JP2010109135A - Method for producing multilayer ceramic substrate - Google Patents

Abstract

<P>PROBLEM TO BE SOLVED: To provide a method for producing a multilayer ceramic substrate capable of preventing the contraction factor of the multilayer ceramic substrate after baking from exceeding 0.17%. <P>SOLUTION: The method for producing the multilayer ceramic substrate by laminating a plurality of green sheets includes: a first step for producing a laminated body to produce a tentative laminated body by adding first pressure after the plurality of green sheets are laminated; a pressure release step to release the tentative laminated body from the first pressure after the first step for producing the laminated body is completed; and a second step for producing the laminated body to add second pressure, which is smaller than the first pressure, to the tentative laminated body. <P>COPYRIGHT: (C)2010,JPO&INPIT

Description

 The present invention relates to a method for manufacturing a ceramic multilayer substrate, and more particularly to a method for manufacturing a ceramic multilayer substrate capable of reducing the firing shrinkage rate.

  In recent years, a glass ceramic multilayer substrate has been used as an insulating substrate for mounting semiconductor elements and mounting components. This glass ceramic multilayer substrate is required to have high dimensional accuracy in order to mount an ultra-small mounting component made with high dimensional accuracy with high accuracy. A glass-ceramic multilayer substrate produces a green sheet by mixing an inorganic powder of glass powder and ceramic powder with an organic binder, a plasticizer, and a solvent to prepare a slurry, and forming the slurry by a doctor blade method or the like.

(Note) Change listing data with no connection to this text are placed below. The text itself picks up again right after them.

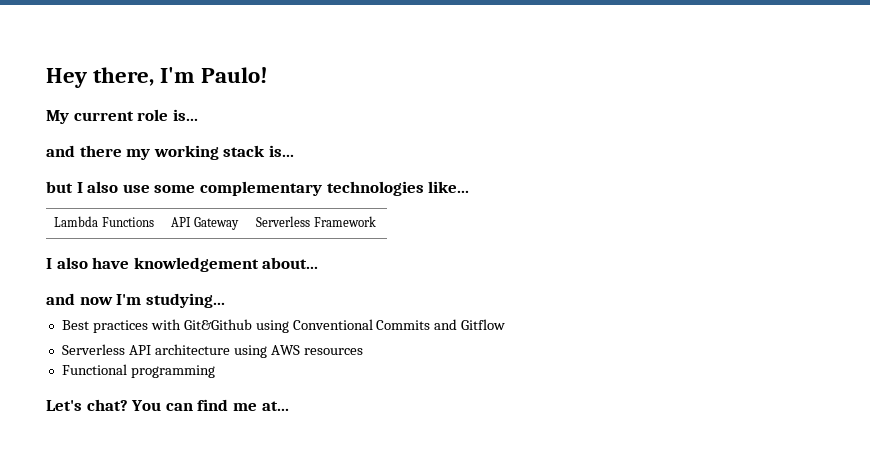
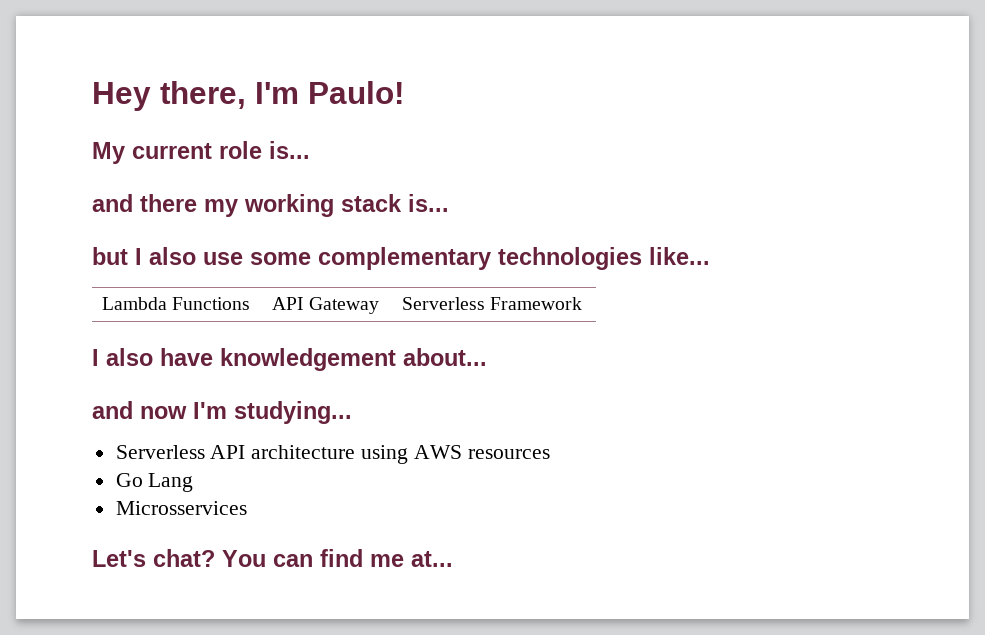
- Best practices with Git&Github using Conventional Commits and Gitflow
- Functional programming
+ Go Lang
+ Microsservices

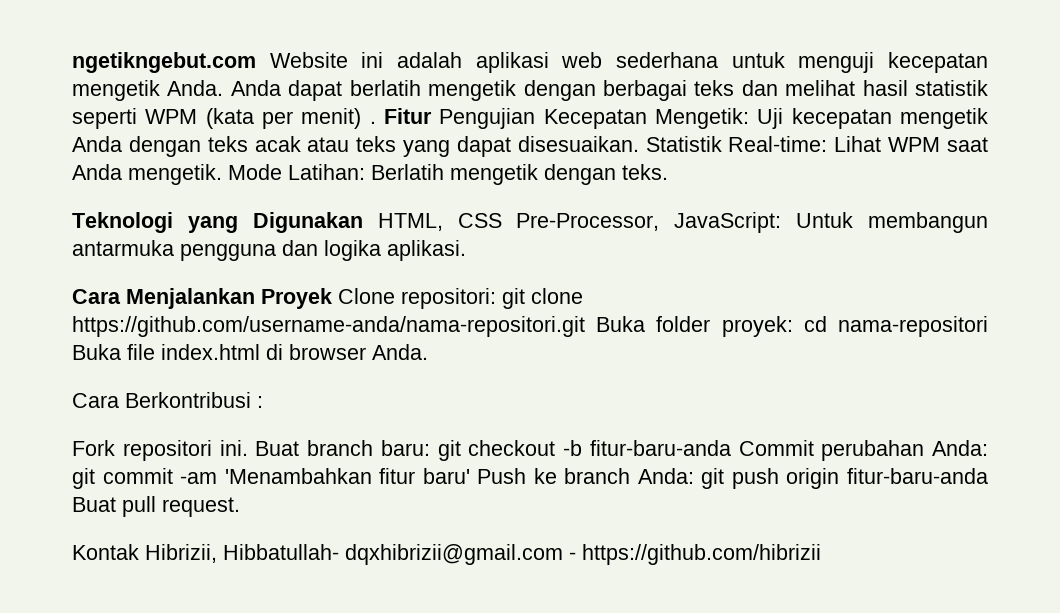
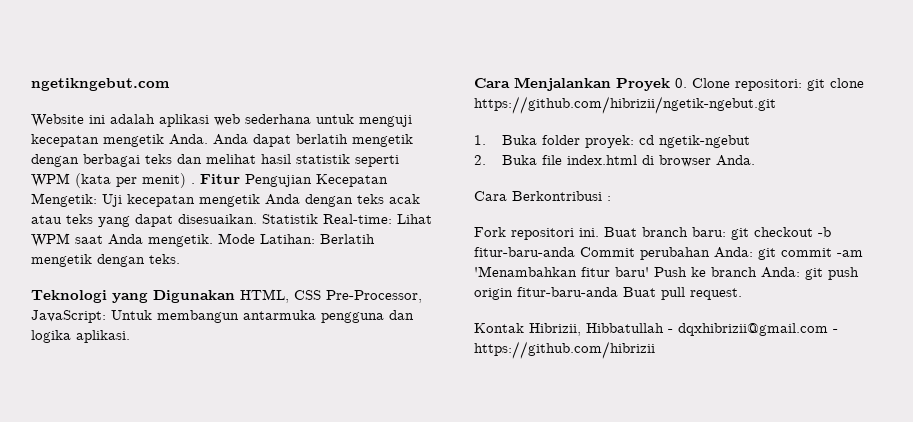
- ngetikngebut.com Website ini adalah aplikasi web sederhana untuk menguji kecepatan mengetik Anda.
+ ngetikngebut.com
+ Website ini adalah aplikasi web sederhana untuk menguji kecepatan mengetik Anda.
- Cara Menjalankan Proyek Clone repositori: git clone https://github.com/username-anda/nama-repositori.git Buka folder proyek: cd nama-repositori Buka file index.html di browser Anda.
+ Cara Menjalankan Proyek 0. Clone repositori: git clone https://github.com/hibrizii/ngetik-ngebut.git
+ 1. Buka folder proyek: cd ngetik-ngebut
+ 2. Buka file index.html di browser Anda.
- Kontak Hibrizii, Hibbatullah- dqxhibrizii@gmail.com - https://github.com/hibrizii
+ Kontak Hibrizii, Hibbatullah - dqxhibrizii@gmail.com - https://github.com/hibrizii

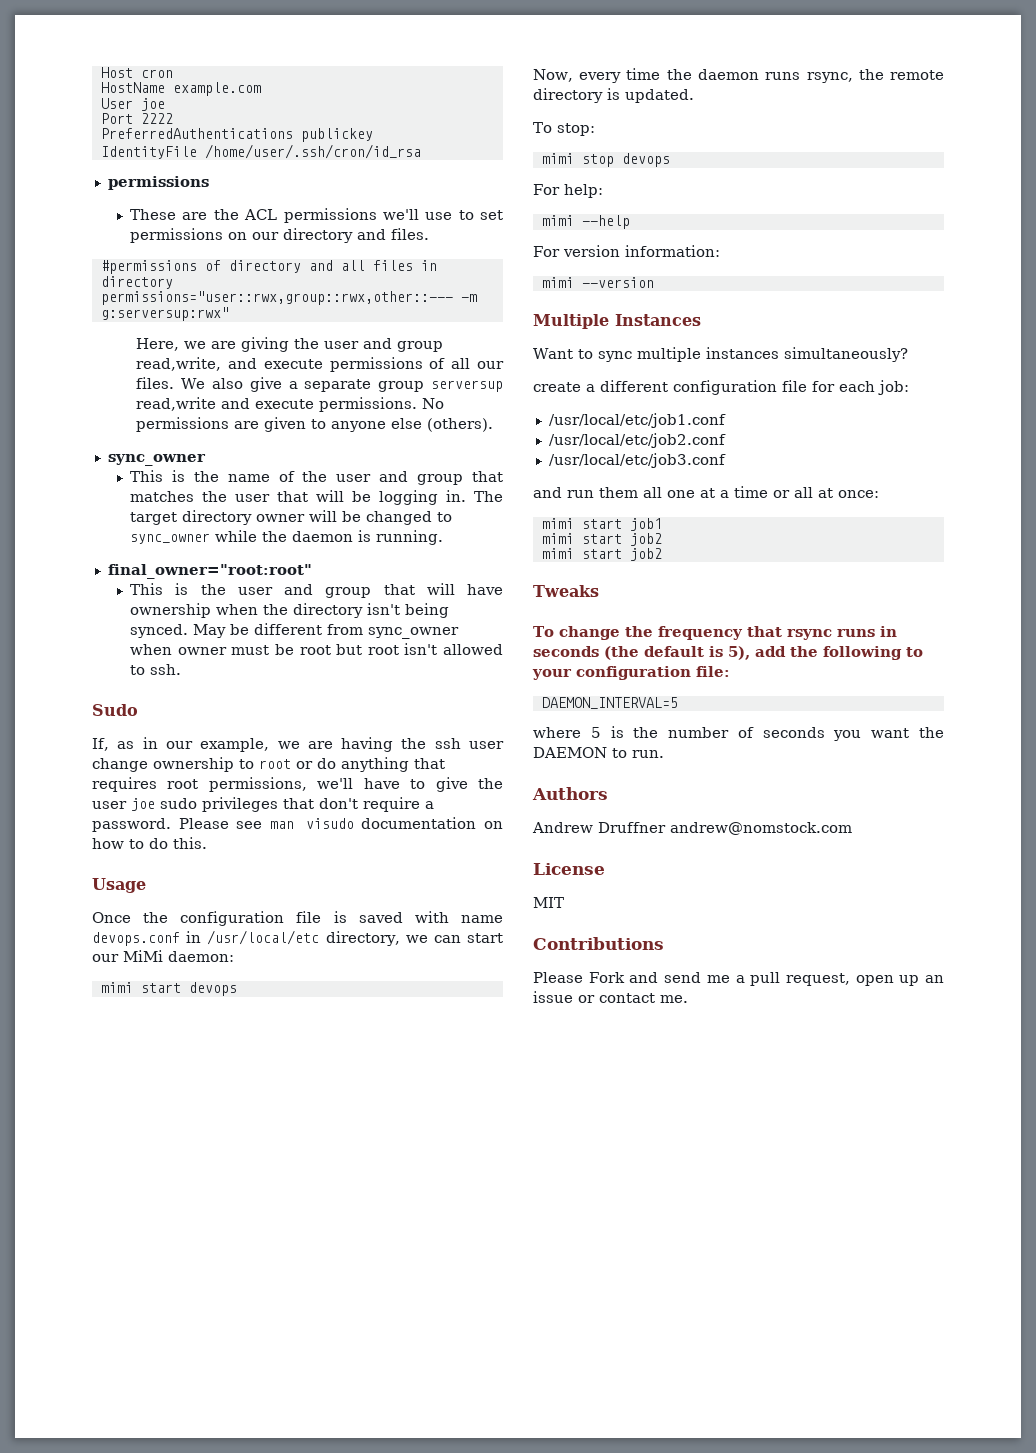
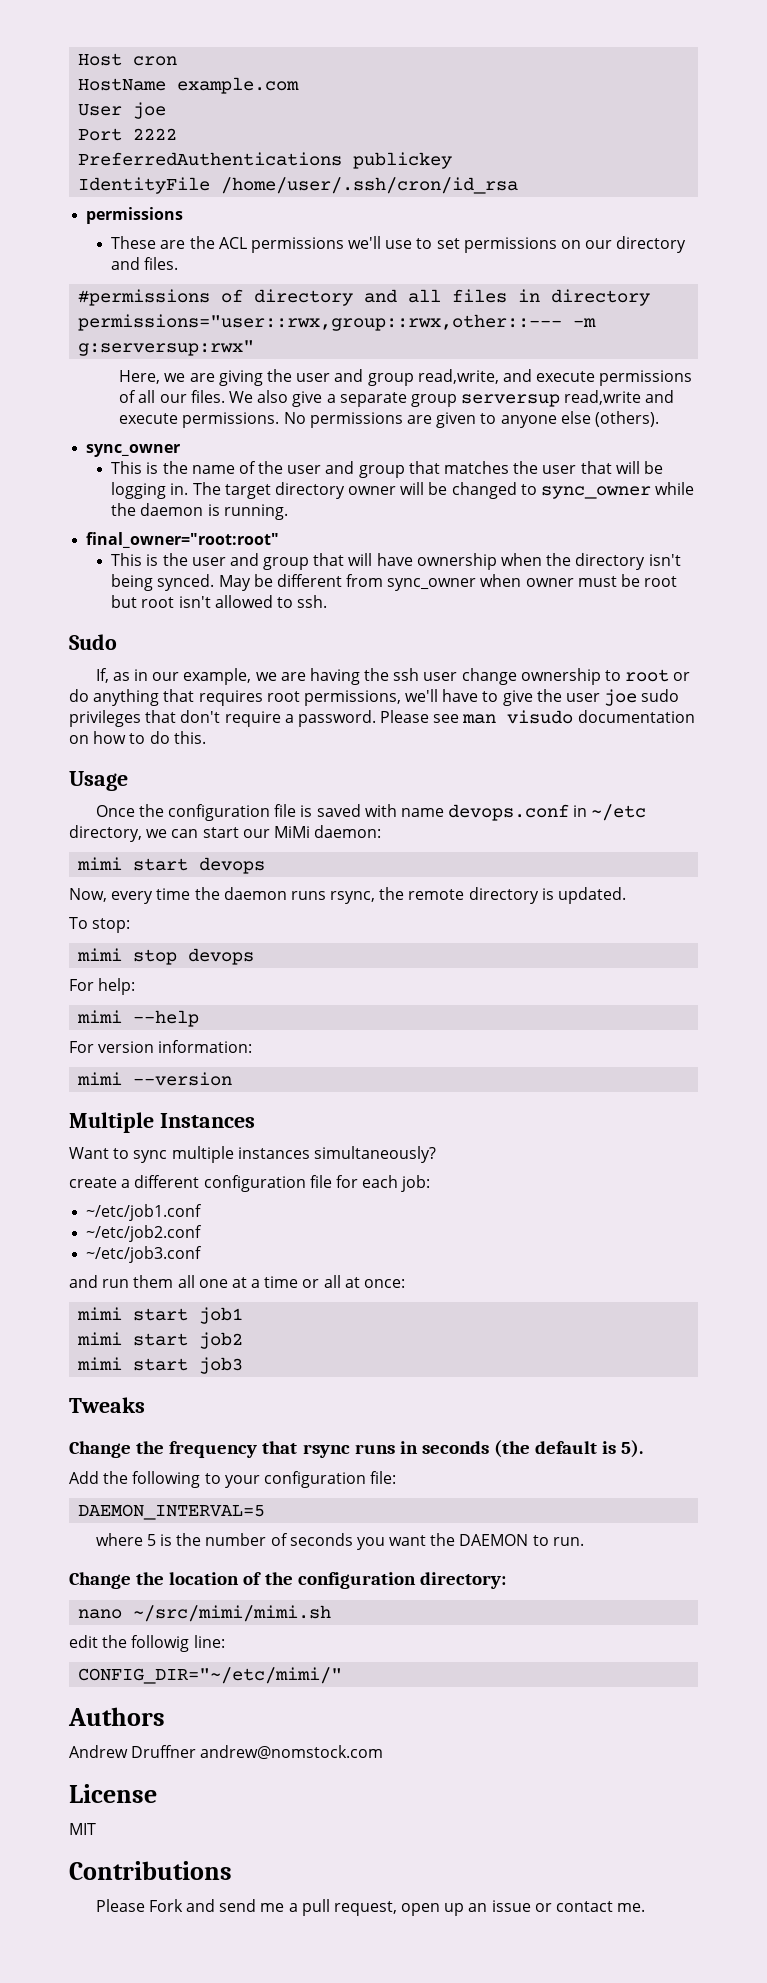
- Once the configuration file is saved with name devops.conf in /usr/local/etc directory, we can start our MiMi daemon:
+ Once the configuration file is saved with name devops.conf in ~/etc directory, we can start our MiMi daemon:
- /usr/local/etc/job1.conf
- /usr/local/etc/job2.conf
- /usr/local/etc/job3.conf
+ ~/etc/job1.conf
+ ~/etc/job2.conf
+ ~/etc/job3.conf
  mimi start job1
  mimi start job2
- mimi start job2
+ mimi start job3
- To change the frequency that rsync runs in seconds (the default is 5), add the following to your configuration file:
+ Change the frequency that rsync runs in seconds (the default is 5).
+ Add the following to your configuration file:
+ Change the location of the configuration directory:
+ nano ~/src/mimi/mimi.sh
+ edit the followig line:
+ CONFIG_DIR="~/etc/mimi/"

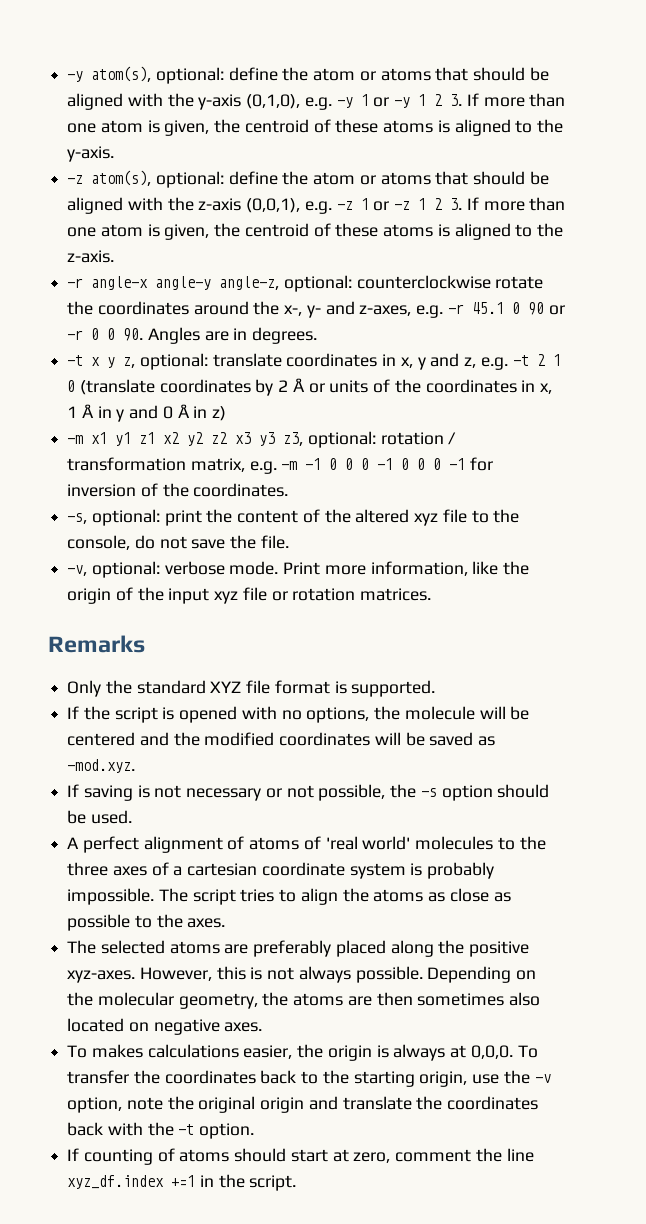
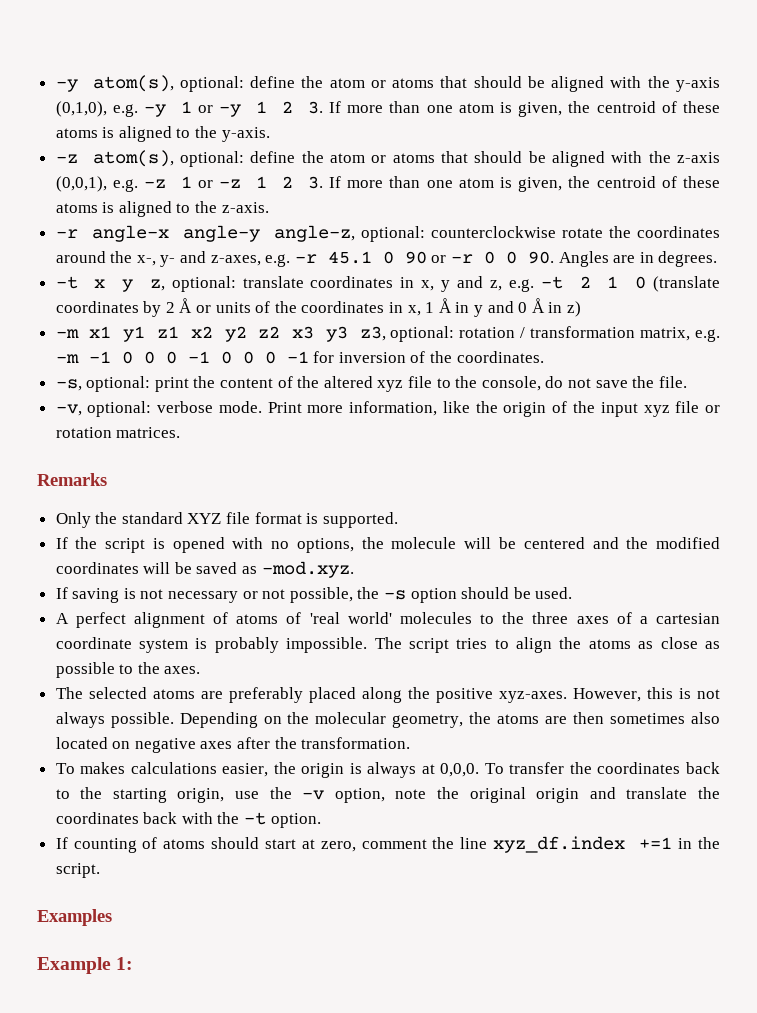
- Depending on the molecular geometry, the atoms are then sometimes also located on negative axes.
+ Depending on the molecular geometry, the atoms are then sometimes also located on negative axes after the transformation.
+ Examples
+ Example 1:

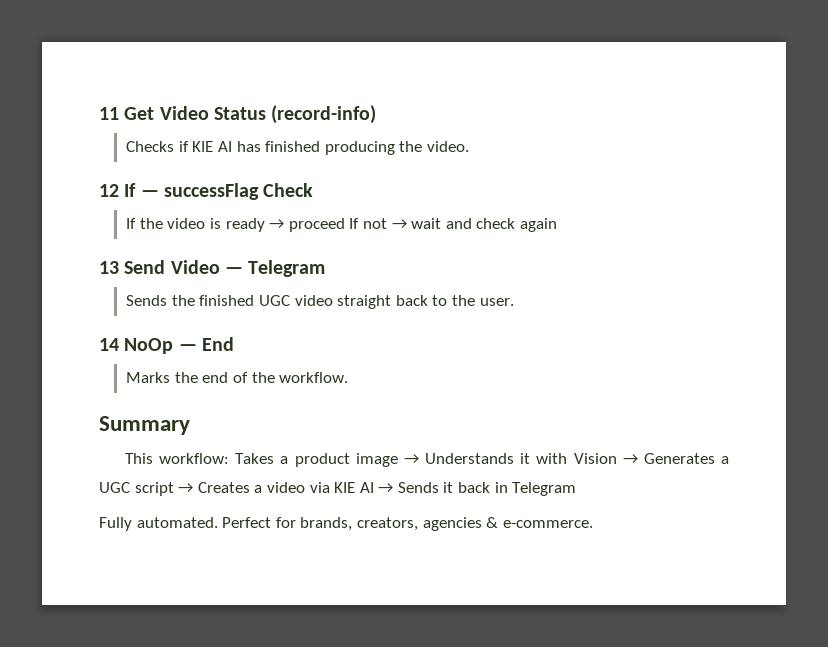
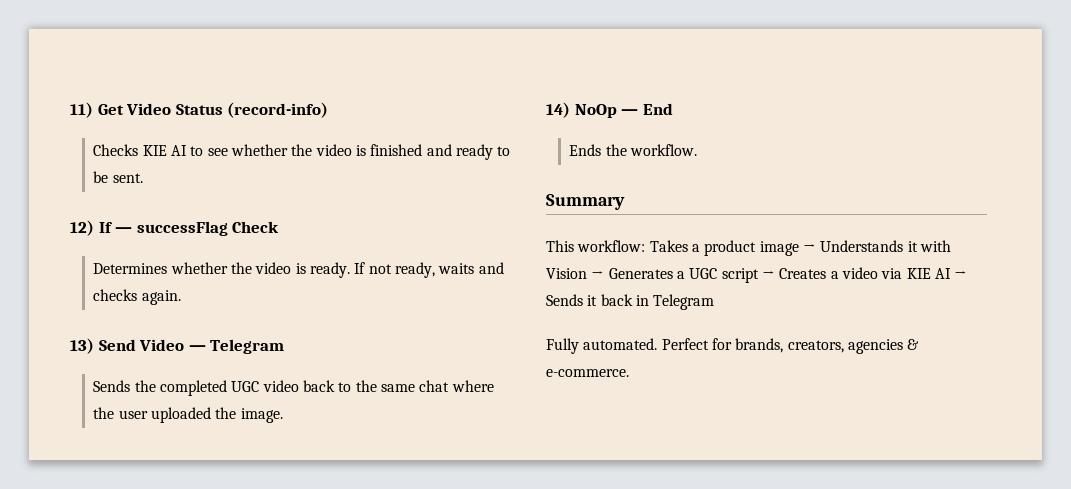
- 11 Get Video Status (record-info)
+ 11) Get Video Status (record-info)
- Checks if KIE AI has finished producing the video.
- 12 If — successFlag Check
+ Checks KIE AI to see whether the video is finished and ready to be sent.
+ 12) If — successFlag Check
- If the video is ready → proceed If not → wait and check again
- 13 Send Video — Telegram
+ Determines whether the video is ready. If not ready, waits and checks again.
+ 13) Send Video — Telegram
- Sends the finished UGC video straight back to the user.
- 14 NoOp — End
+ Sends the completed UGC video back to the same chat where the user uploaded the image.
+ 14) NoOp — End
- Marks the end of the workflow.
+ Ends the workflow.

  Next, after punching the green sheet as necessary, printing is performed using a conductive paste mainly composed of a low-resistance metal such as silver or gold, and a plurality of green sheets are laminated. After placing the constrained green sheets on the front and back surfaces, thermocompression bonding was performed, followed by sintering at a temperature of 800 to 1000 ° C., and the constrained green sheets disposed on the front and back surfaces were removed by a wet blast method or the like. Then, a glass-ceramic multilayer substrate is manufactured by printing outermost layer conductor wiring on the front and back surfaces of the baked substrate.

  However, the glass ceramic multilayer substrate undergoes sintering shrinkage due to shrinkage accompanied by dimensional change during the firing process. This sintering shrinkage is generally called the shrinkage rate. This shrinkage rate varies depending on various factors such as the difference in pattern area for printing the conductor wiring on the green sheet and the thickness in the height direction when laminating. Since non-uniformity occurs, the shrinkage rate generally shrinks by about 0.2%. Generally, the shrinkage rate indicates the ratio of the dimension value Y after firing to the dimension X of the design value, and is represented by (Y / X-1) × 100 (%). When the shrinkage rate is greater than zero, the dimension Y is larger than the dimension X, indicating that it is stretched. Conversely, when the shrinkage rate is less than zero, it indicates that the dimension is shrinking. The contraction of about 0.2% indicates that the dimension Y is smaller than the dimension X.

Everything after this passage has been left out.